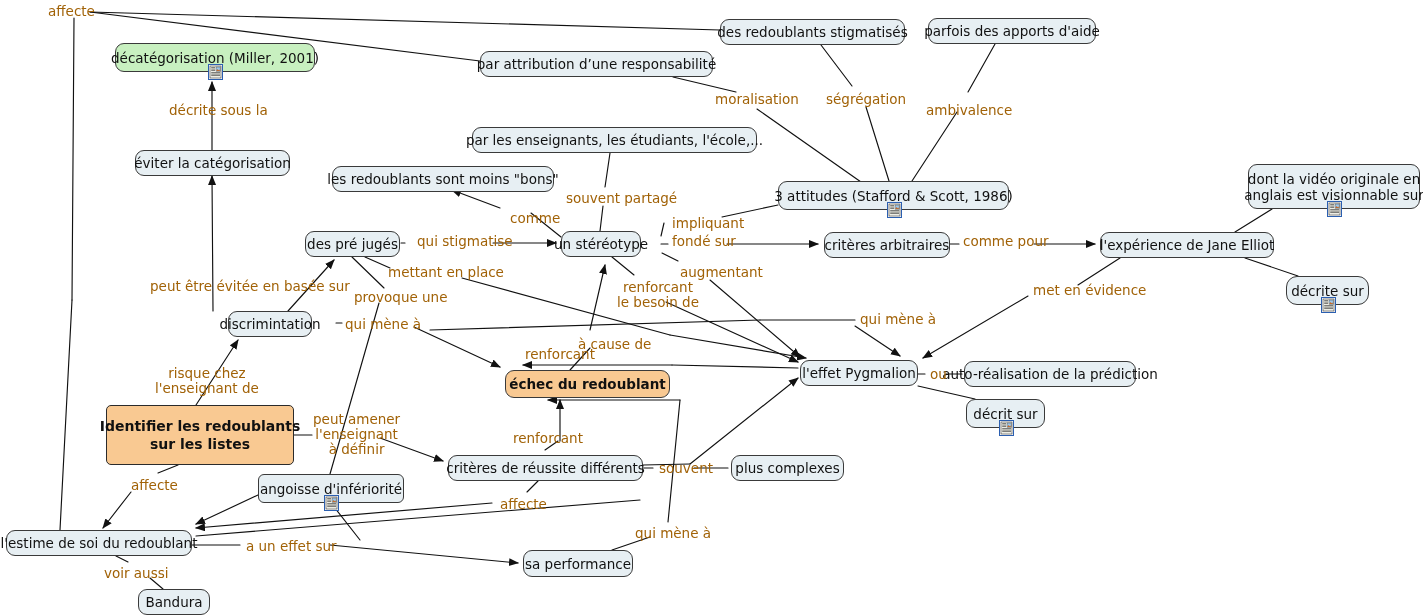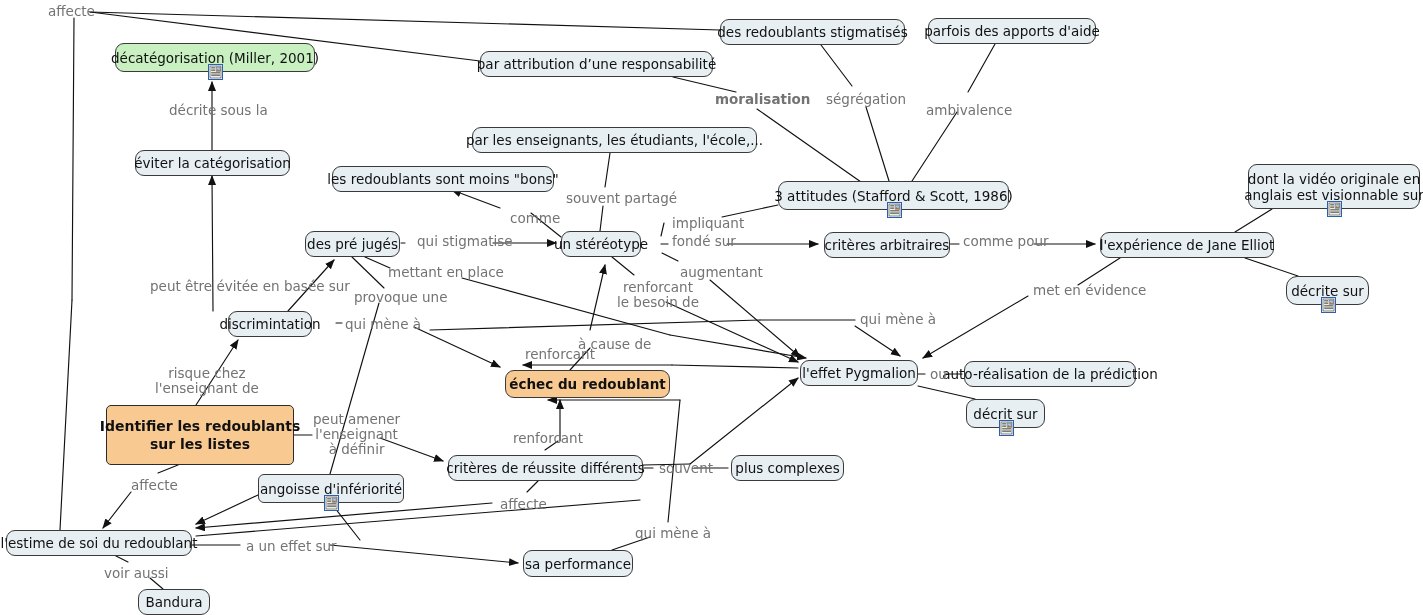--- a/index.html
+++ b/index.html
@@ -51,7 +51,7 @@
   .node.bold{ font-weight:bold; }
   .link{
     position:absolute;
-    color:#737373;
+    color:#a16207;
     font-size:13.5px;
     line-height:15px;
     white-space:pre;

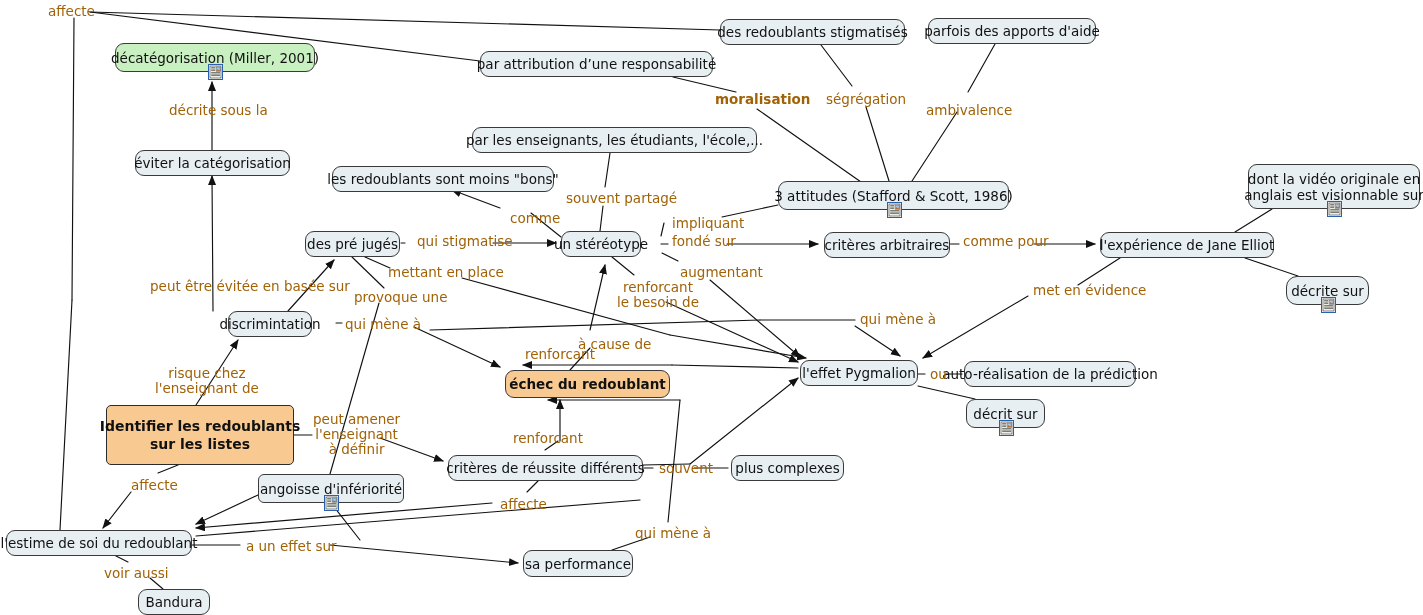--- a/index.html
+++ b/index.html
@@ -311,7 +311,7 @@
   <div id="layer-labels">
       <div class="link" style="left: 48px; top: 4px;">affecte</div>
       <div class="link" style="left: 169px; top: 103px;">décrite sous la</div>
-      <div class="link" style="left: 715px; top: 92px; font-weight: bold;">moralisation</div>
+      <div class="link" style="left: 715px; top: 92px;">moralisation</div>
       <div class="link" style="left: 826px; top: 92px;">ségrégation</div>
       <div class="link" style="left: 926px; top: 103px;">ambivalence</div>
       <div class="link" style="left: 566px; top: 191px;">souvent partagé</div>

....

Go through the entries above and report every line in which the word "bold" appears.

__Solution__:
   .node.bold{ font-weight:bold; }
-      <div class="link" style="left: 715px; top: 92px; font-weight: bold;">moralisation</div>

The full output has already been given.